The current Decline in Hunting
Right now, hunting is facing a radical decline in the US. Research has found that hunter participation is down across the board and will continue to drop if the cultural view of hunting continues. With organizations like PETA condemning sportsmen and women, the anti-hunting and pro-animal stance is growing. Here’s the thing, though. Hunting and fishing has done arguably more for animals in the United States than any other organization, and without it, we wouldn’t have the amazing variety of wildlife that we’re able to enjoy today.
Theodore Roosevelt, the 26th president, is known as the forefather of conservation and accomplished more for the cause than any other president.

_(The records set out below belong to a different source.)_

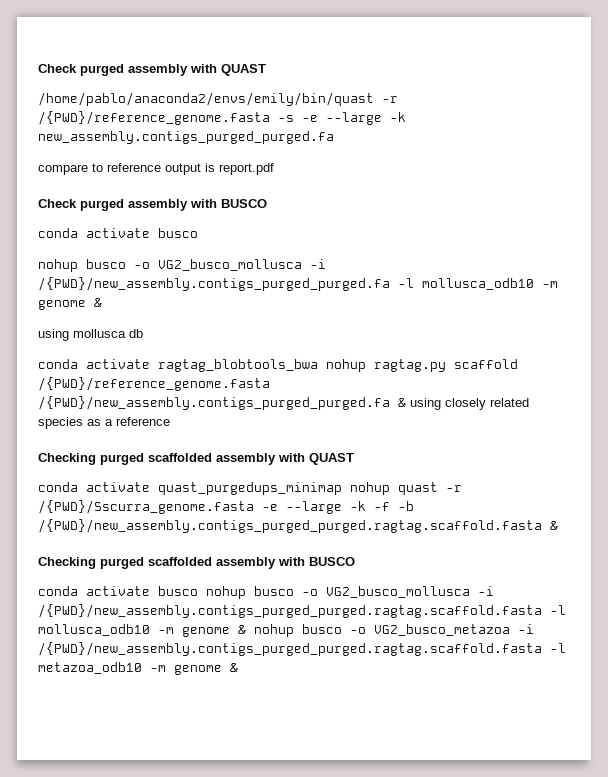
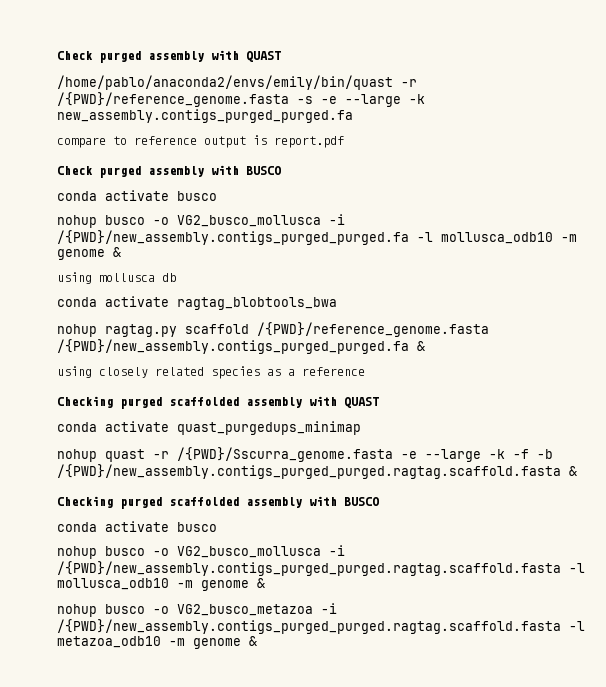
- conda activate ragtag_blobtools_bwa nohup ragtag.py scaffold /{PWD}/reference_genome.fasta /{PWD}/new_assembly.contigs_purged_purged.fa & using closely related species as a reference
+ conda activate ragtag_blobtools_bwa
+ nohup ragtag.py scaffold /{PWD}/reference_genome.fasta /{PWD}/new_assembly.contigs_purged_purged.fa &
+ using closely related species as a reference
- conda activate quast_purgedups_minimap nohup quast -r /{PWD}/Sscurra_genome.fasta -e --large -k -f -b /{PWD}/new_assembly.contigs_purged_purged.ragtag.scaffold.fasta &
+ conda activate quast_purgedups_minimap
+ nohup quast -r /{PWD}/Sscurra_genome.fasta -e --large -k -f -b /{PWD}/new_assembly.contigs_purged_purged.ragtag.scaffold.fasta &
  Checking purged scaffolded assembly with BUSCO
- conda activate busco nohup busco -o VG2_busco_mollusca -i /{PWD}/new_assembly.contigs_purged_purged.ragtag.scaffold.fasta -l mollusca_odb10 -m genome & nohup busco -o VG2_busco_metazoa -i /{PWD}/new_assembly.contigs_purged_purged.ragtag.scaffold.fasta -l metazoa_odb10 -m genome &
+ conda activate busco
+ nohup busco -o VG2_busco_mollusca -i /{PWD}/new_assembly.contigs_purged_purged.ragtag.scaffold.fasta -l mollusca_odb10 -m genome &
+ nohup busco -o VG2_busco_metazoa -i /{PWD}/new_assembly.contigs_purged_purged.ragtag.scaffold.fasta -l metazoa_odb10 -m genome &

He established numerous state forests, national parks, wildlife refuges and more. Roosevelt was also an avid hunter and sportsman. The idea that you can’t be pro-hunting and pro-animal is an absolutely ludicrous claim.

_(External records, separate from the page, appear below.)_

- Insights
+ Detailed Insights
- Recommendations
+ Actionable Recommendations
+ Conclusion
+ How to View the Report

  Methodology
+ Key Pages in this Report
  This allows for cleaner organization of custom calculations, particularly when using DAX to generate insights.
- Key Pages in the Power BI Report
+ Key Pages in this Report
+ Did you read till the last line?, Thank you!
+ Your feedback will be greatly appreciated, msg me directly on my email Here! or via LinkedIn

Hunters saved our favorite animals
At the beginning of the 20th century, elk, whitetail deer, turkeys and countless other animals were at the brink of extinction in the States. Hunters are the ones who spearheaded campaigns to bring these animals back to the numbers we see today.
State hunting and fishing licenses and fees ($796 million a year), as well as taxes on equipment (in total over $11 billion), go directly to conservation campaigns to protect wildlife with things like the creation of wetlands and reintroduction of species. Sportsmen and women are the ones who lobbied for this. We are willing to give our money to make sure that the animals we love are still around for everyone to enjoy hundreds of years from now. This has been the model of excellence for conservation since its inception, and one that other countries have emulated.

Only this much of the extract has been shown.